[[ Records for this exercise open ]]

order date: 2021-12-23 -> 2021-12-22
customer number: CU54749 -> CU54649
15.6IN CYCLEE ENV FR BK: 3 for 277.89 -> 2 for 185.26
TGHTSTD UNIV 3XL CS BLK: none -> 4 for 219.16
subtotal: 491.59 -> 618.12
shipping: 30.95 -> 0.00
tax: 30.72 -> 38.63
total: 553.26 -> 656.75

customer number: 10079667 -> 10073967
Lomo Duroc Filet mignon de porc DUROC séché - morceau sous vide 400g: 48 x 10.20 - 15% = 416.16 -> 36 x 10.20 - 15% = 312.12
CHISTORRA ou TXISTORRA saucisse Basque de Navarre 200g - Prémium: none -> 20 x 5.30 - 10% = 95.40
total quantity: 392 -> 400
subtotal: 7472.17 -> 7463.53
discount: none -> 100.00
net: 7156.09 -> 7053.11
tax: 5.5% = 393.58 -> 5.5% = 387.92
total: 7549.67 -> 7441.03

[[ Records for this exercise closed ]]
[[ Records for this exercise open ]]

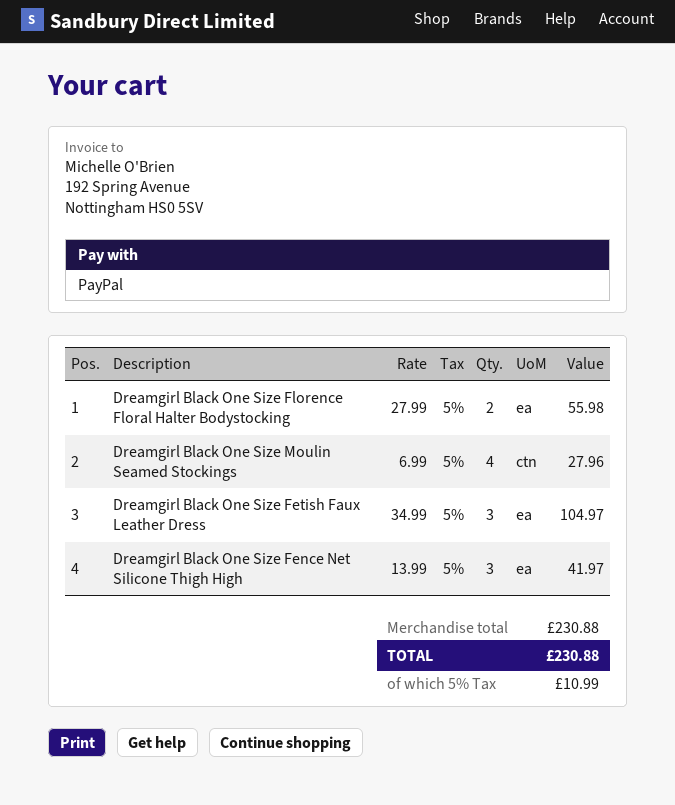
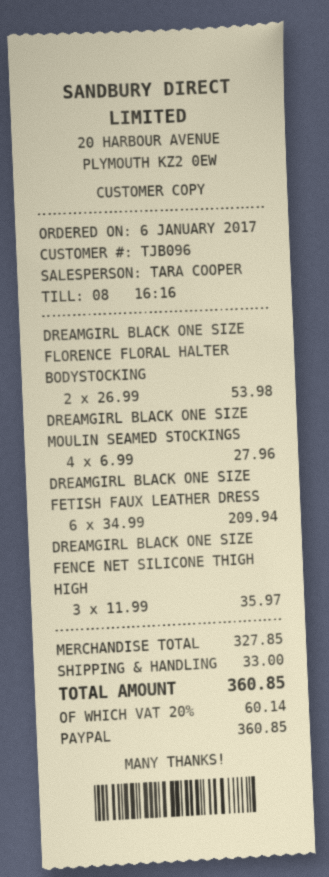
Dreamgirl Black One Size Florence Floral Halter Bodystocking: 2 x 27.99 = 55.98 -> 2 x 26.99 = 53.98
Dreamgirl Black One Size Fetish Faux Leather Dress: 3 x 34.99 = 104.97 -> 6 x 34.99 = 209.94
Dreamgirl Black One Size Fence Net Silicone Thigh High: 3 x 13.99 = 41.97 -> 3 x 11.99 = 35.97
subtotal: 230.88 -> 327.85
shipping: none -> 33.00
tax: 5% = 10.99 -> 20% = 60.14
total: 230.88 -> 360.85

[[ Records for this exercise closed ]]

» **Exercise**: From the entries above, return exactly the line containing "shipping: 30.95 -> 0.00", the line containing "total: 7549.67 -> 7441.03", and all lines between, and nothing else.

» **Solution to this exercise**:
shipping: 30.95 -> 0.00
tax: 30.72 -> 38.63
total: 553.26 -> 656.75

customer number: 10079667 -> 10073967
Lomo Duroc Filet mignon de porc DUROC séché - morceau sous vide 400g: 48 x 10.20 - 15% = 416.16 -> 36 x 10.20 - 15% = 312.12
CHISTORRA ou TXISTORRA saucisse Basque de Navarre 200g - Prémium: none -> 20 x 5.30 - 10% = 95.40
total quantity: 392 -> 400
subtotal: 7472.17 -> 7463.53
discount: none -> 100.00
net: 7156.09 -> 7053.11
tax: 5.5% = 393.58 -> 5.5% = 387.92
total: 7549.67 -> 7441.03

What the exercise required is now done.